* _What you need to do_:
Please tally the lines in the material below that contain the word "Phase", and give the count only.

[Data excerpts Boundary: Start]

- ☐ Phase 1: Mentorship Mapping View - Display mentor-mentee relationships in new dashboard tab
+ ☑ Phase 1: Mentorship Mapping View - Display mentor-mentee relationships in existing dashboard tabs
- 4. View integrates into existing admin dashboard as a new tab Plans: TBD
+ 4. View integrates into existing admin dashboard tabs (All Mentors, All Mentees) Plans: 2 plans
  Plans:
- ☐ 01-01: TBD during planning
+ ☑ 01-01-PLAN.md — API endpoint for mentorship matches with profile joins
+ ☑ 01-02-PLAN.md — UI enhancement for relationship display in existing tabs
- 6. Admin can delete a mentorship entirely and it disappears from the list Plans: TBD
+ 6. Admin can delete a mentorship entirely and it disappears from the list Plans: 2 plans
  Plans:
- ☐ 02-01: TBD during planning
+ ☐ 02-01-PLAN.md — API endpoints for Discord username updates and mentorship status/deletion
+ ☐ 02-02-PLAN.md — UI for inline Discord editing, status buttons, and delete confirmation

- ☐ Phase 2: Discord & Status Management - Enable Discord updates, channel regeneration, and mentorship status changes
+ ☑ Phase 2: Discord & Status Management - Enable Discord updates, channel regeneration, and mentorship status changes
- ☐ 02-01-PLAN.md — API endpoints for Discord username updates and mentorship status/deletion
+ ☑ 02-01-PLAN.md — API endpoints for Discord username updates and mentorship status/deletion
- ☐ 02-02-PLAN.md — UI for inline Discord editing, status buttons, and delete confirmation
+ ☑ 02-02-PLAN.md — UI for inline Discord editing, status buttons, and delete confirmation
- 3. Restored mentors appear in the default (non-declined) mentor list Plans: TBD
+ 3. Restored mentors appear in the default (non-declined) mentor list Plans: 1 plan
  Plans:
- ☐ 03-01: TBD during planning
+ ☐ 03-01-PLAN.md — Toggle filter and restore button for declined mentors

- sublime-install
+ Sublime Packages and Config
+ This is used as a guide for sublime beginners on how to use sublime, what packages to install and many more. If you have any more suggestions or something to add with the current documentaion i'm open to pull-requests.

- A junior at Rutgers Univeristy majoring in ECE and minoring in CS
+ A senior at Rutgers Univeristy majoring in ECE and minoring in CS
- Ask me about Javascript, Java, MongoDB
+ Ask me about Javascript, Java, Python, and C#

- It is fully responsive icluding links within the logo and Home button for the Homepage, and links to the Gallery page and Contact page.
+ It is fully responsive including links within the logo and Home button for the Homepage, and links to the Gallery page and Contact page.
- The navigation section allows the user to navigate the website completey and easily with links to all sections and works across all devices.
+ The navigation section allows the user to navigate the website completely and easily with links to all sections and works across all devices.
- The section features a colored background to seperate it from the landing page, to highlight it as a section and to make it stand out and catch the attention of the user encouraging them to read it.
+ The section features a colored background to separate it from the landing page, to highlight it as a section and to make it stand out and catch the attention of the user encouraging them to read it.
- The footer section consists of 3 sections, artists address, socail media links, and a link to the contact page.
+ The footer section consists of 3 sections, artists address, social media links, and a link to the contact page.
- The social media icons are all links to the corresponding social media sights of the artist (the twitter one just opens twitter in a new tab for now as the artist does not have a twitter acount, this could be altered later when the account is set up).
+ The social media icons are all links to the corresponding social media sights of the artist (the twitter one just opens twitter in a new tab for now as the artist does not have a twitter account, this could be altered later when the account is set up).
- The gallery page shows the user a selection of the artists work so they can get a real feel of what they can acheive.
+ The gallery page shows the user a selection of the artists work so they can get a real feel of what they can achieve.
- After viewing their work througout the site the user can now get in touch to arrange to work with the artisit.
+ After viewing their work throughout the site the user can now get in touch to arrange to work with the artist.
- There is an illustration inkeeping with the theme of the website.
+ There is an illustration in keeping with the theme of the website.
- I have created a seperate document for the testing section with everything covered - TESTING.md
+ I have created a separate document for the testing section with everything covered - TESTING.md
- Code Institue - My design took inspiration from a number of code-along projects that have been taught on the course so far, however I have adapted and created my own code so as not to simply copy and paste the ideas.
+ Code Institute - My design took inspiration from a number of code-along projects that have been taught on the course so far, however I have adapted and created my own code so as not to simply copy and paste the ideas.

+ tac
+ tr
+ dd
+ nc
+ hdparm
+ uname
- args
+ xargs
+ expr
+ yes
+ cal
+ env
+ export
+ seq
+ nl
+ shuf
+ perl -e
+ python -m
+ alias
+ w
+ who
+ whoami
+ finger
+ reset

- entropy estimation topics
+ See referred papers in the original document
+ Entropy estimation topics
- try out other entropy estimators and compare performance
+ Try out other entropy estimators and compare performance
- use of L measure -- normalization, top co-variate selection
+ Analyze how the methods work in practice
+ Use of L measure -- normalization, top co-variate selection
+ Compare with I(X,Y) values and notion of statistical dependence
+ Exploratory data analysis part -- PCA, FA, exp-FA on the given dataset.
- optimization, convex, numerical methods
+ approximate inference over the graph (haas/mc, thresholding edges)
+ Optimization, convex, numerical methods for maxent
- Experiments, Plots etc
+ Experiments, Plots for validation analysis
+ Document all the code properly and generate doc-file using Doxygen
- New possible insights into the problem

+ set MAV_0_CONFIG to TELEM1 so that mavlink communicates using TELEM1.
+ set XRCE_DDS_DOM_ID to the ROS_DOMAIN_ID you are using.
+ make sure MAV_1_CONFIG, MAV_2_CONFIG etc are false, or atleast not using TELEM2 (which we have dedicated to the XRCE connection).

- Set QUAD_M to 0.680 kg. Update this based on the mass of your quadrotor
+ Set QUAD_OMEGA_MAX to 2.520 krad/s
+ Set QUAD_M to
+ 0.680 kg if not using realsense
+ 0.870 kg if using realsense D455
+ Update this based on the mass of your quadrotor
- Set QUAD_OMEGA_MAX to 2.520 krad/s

[Data excerpts Boundary: End]

* _Solution to the exercise_:
4